▸ **WHAT THE EXERCISE ASKS**
Copy the entries below word for word, but omit any pictures they contain.

Revision comparison data
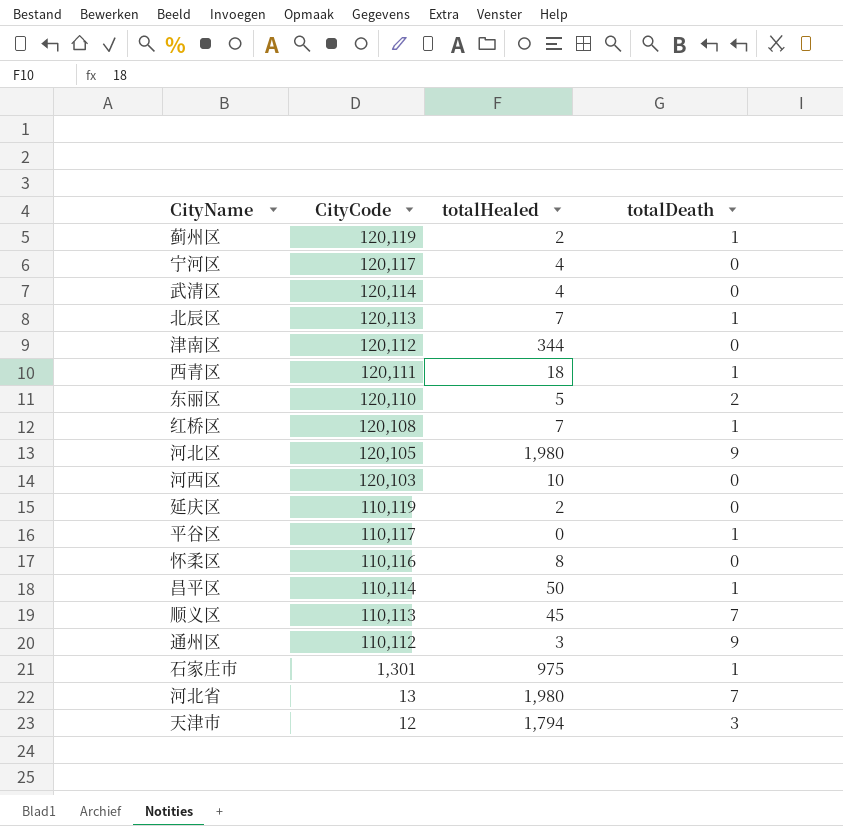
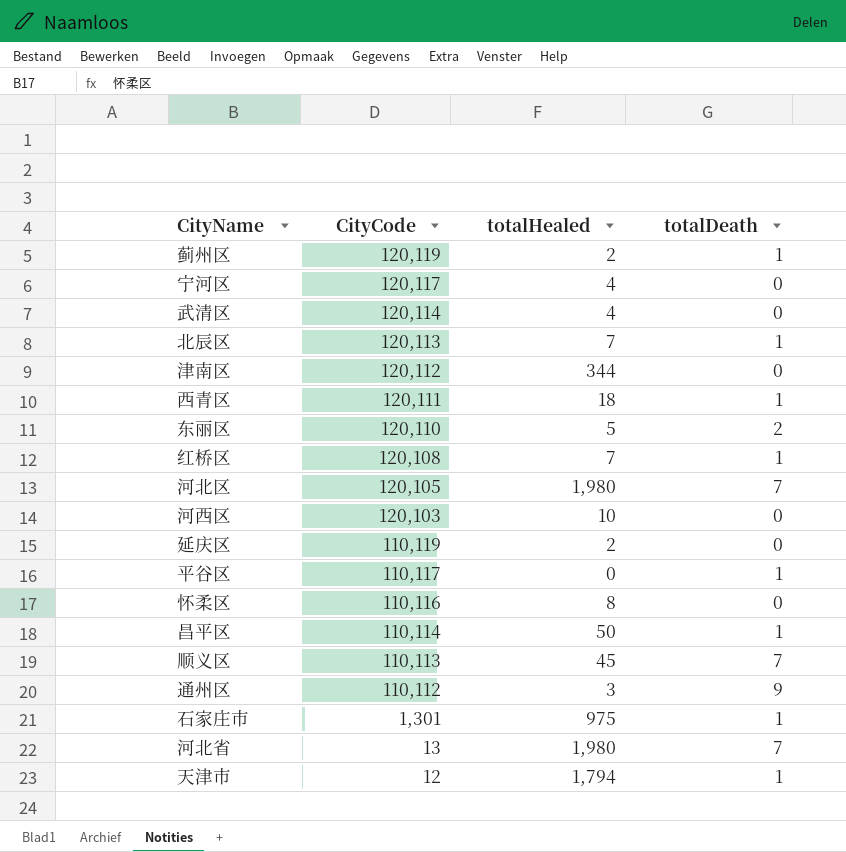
河北区 | totalDeath: 9 -> 7
天津市 | totalDeath: 3 -> 1

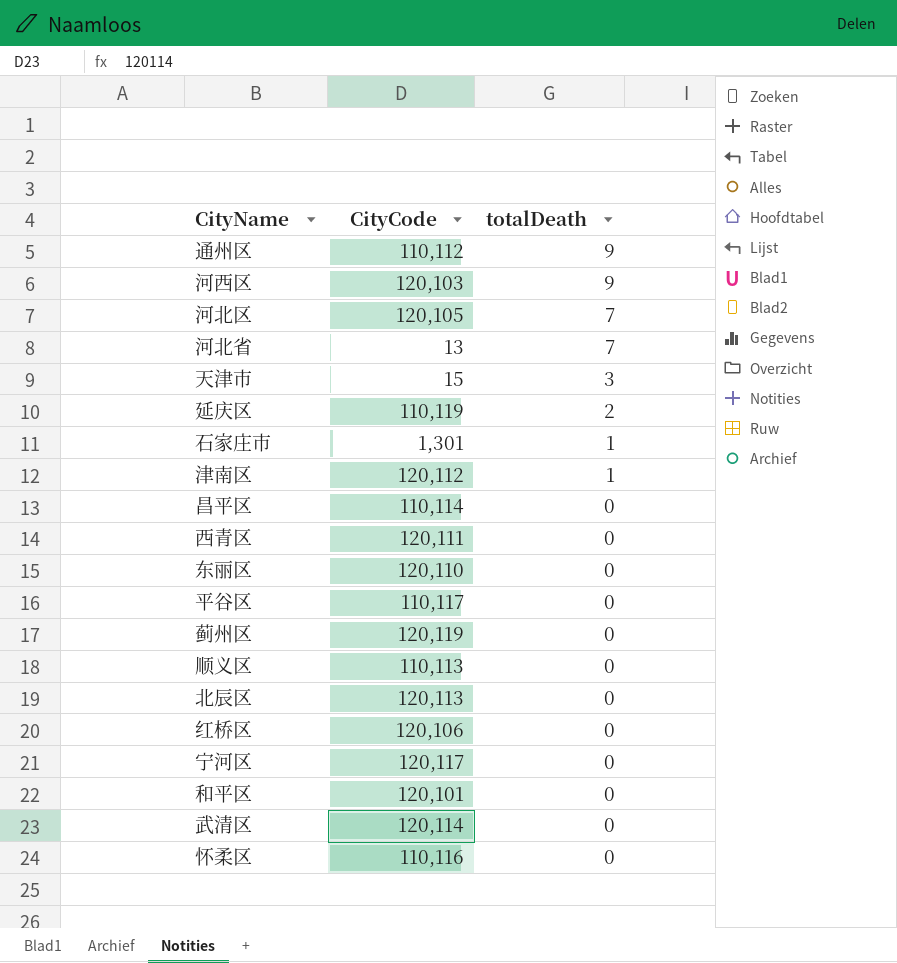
row order: CityCode descending -> totalDeath descending
column totalHealed | position: 3 -> none
河西区 | totalDeath: 0 -> 9
天津市 | CityCode: 12 -> 15
天津市 | totalDeath: 1 -> 3
延庆区 | totalDeath: 0 -> 2
津南区 | totalDeath: 0 -> 1
昌平区 | totalDeath: 1 -> 0
西青区 | totalDeath: 1 -> 0
东丽区 | totalDeath: 2 -> 0
平谷区 | totalDeath: 1 -> 0
蓟州区 | totalDeath: 1 -> 0
顺义区 | totalDeath: 7 -> 0
北辰区 | totalDeath: 1 -> 0
红桥区 | CityCode: 120,108 -> 120,106
红桥区 | totalDeath: 1 -> 0
row 和平区: none -> 120,101 | 0

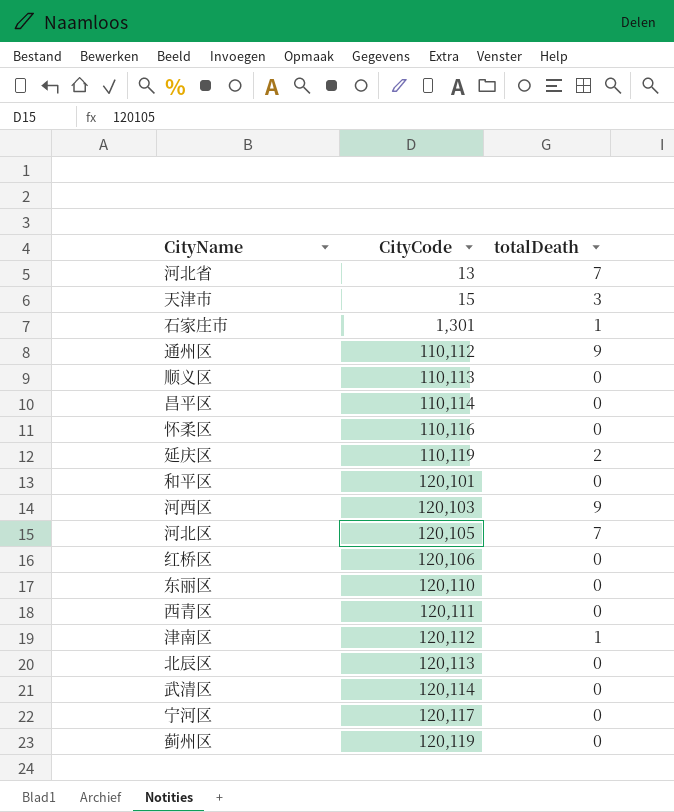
row order: totalDeath descending -> CityCode ascending
row 平谷区: 110,117 | 0 -> none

▸ **REPLY TO THE TASK**
河北区 | totalDeath: 9 -> 7
天津市 | totalDeath: 3 -> 1

row order: CityCode descending -> totalDeath descending
column totalHealed | position: 3 -> none
河西区 | totalDeath: 0 -> 9
天津市 | CityCode: 12 -> 15
天津市 | totalDeath: 1 -> 3
延庆区 | totalDeath: 0 -> 2
津南区 | totalDeath: 0 -> 1
昌平区 | totalDeath: 1 -> 0
西青区 | totalDeath: 1 -> 0
东丽区 | totalDeath: 2 -> 0
平谷区 | totalDeath: 1 -> 0
蓟州区 | totalDeath: 1 -> 0
顺义区 | totalDeath: 7 -> 0
北辰区 | totalDeath: 1 -> 0
红桥区 | CityCode: 120,108 -> 120,106
红桥区 | totalDeath: 1 -> 0
row 和平区: none -> 120,101 | 0

row order: totalDeath descending -> CityCode ascending
row 平谷区: 110,117 | 0 -> none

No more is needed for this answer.